I called in a cafe in the town centre that did steak and kidney pies you could trust, with apple pie and custard to follow. Maggie came in a few minutes after I arrived back at the station. She'd been to see Herbert Mathews, who sent his regards, and to consult the court histories at Burnley. We now had a clear picture of Buxton's career as a serial rapist allegedly but nothing that helped much. All it did was harden our resolve to nail him.

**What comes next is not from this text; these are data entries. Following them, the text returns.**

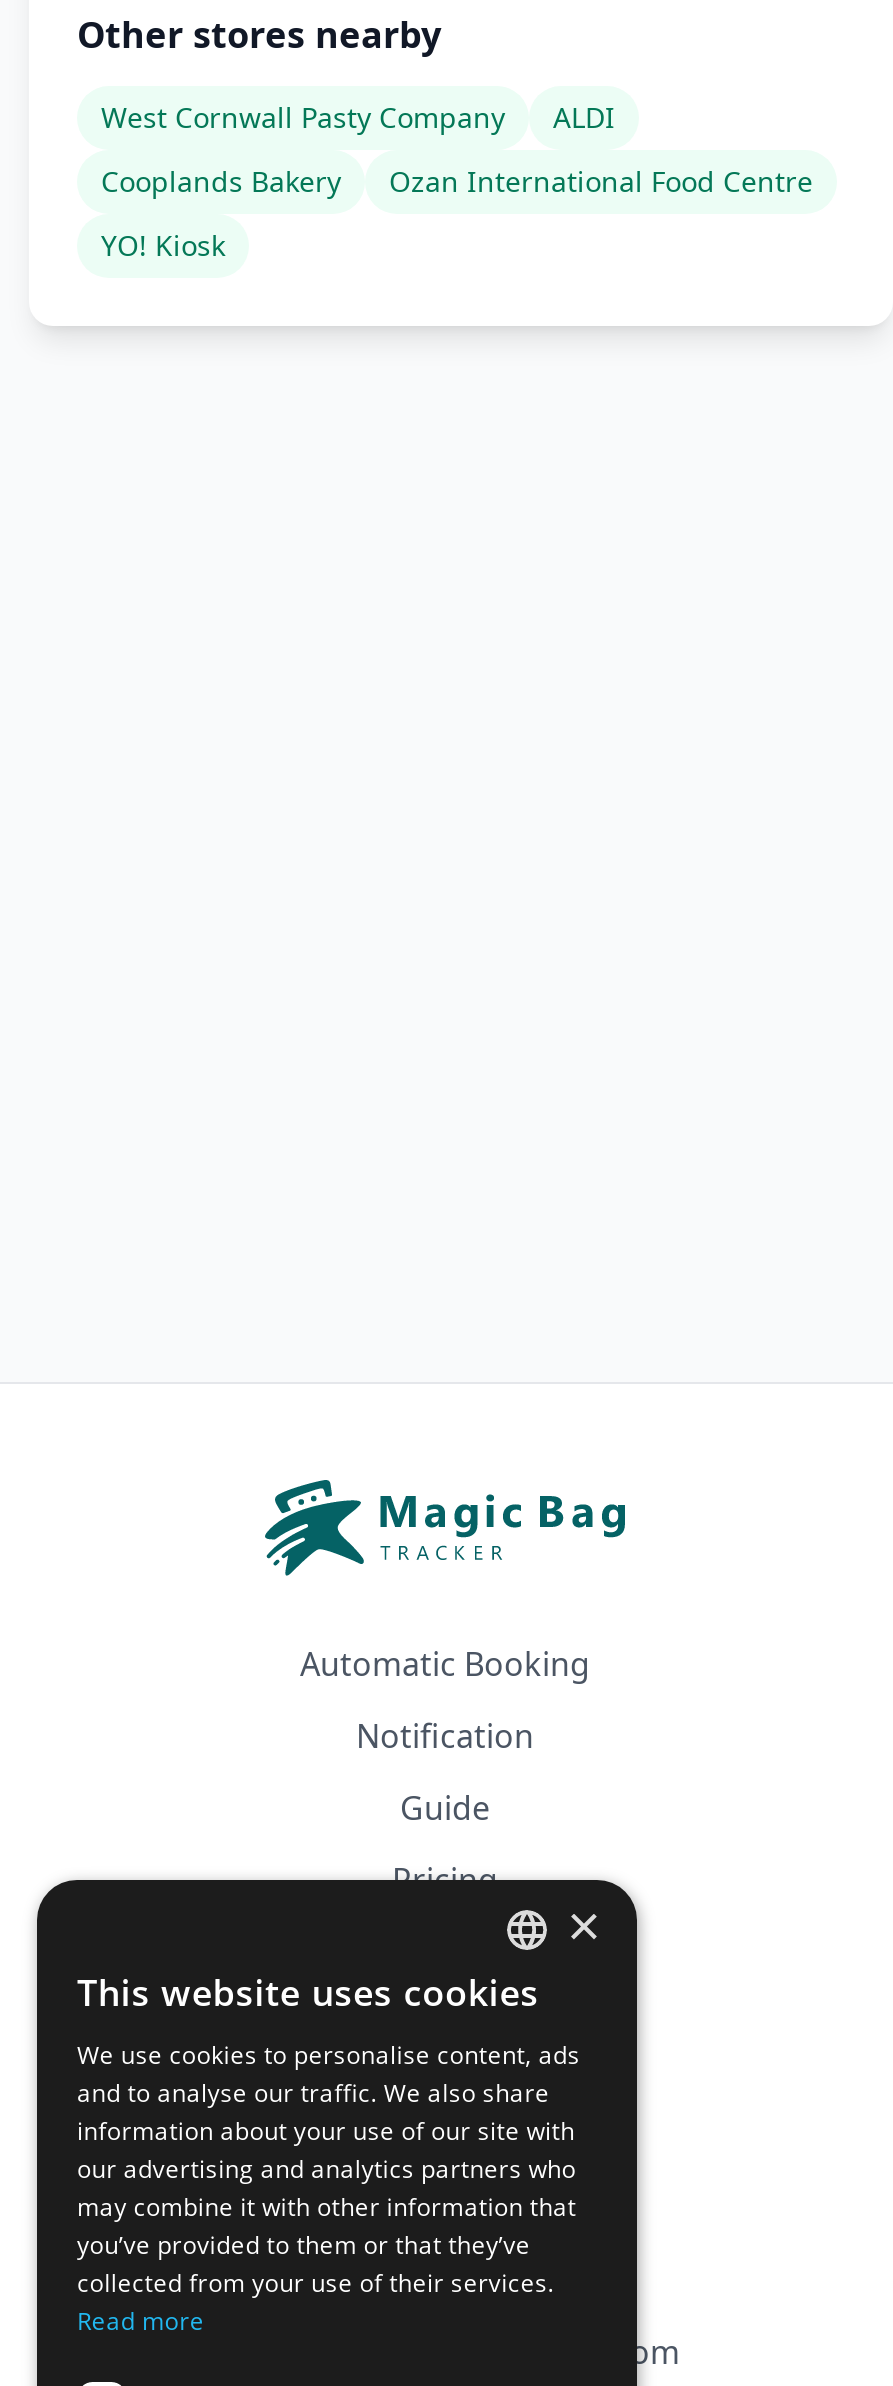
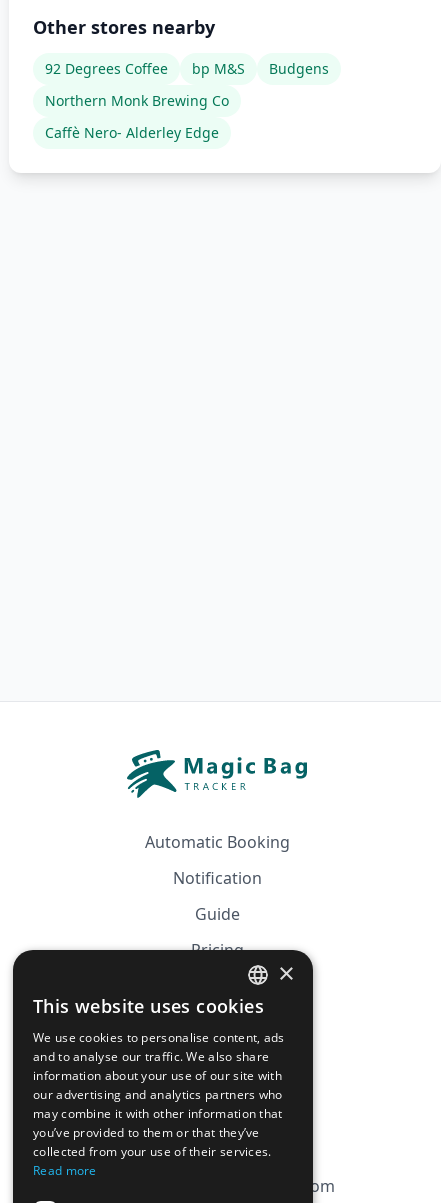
- West Cornwall Pasty Company
- ALDI
+ 92 Degrees Coffee
+ bp M&S
+ Budgens

- Cooplands Bakery
- Ozan International Food Centre
+ Northern Monk Brewing Co

- YO! Kiosk
+ Caffè Nero- Alderley Edge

I let Sparky finish the interviews at the clinic. 'I'll tell you what,' he said when he returned.

'What?'

'We're mixing with a higher class of woman on this enquiry.'

'You mean Mrs. Farrier was a good-looker?'

'And the other one. All of them, in fact.'

I said: 'Maybe it's us. Perhaps we're growing old, beginning to see women in a new light.'

'If it is, then yip pity-di-doo. Let's have more of it.'

'What else did you discover?'

'She admitted that they were lovers, right to the end. On the night in question she was out with her husband at a choral festival at the local church. Lots of people there that they knew. I've got some names, one of which is Dr. Barraclough. He sold them the tickets.'

'Check them out just the same,' I said. 'Let's not have another Ged Skinner.'

'Right. So what do you reckon?' Sparky asked.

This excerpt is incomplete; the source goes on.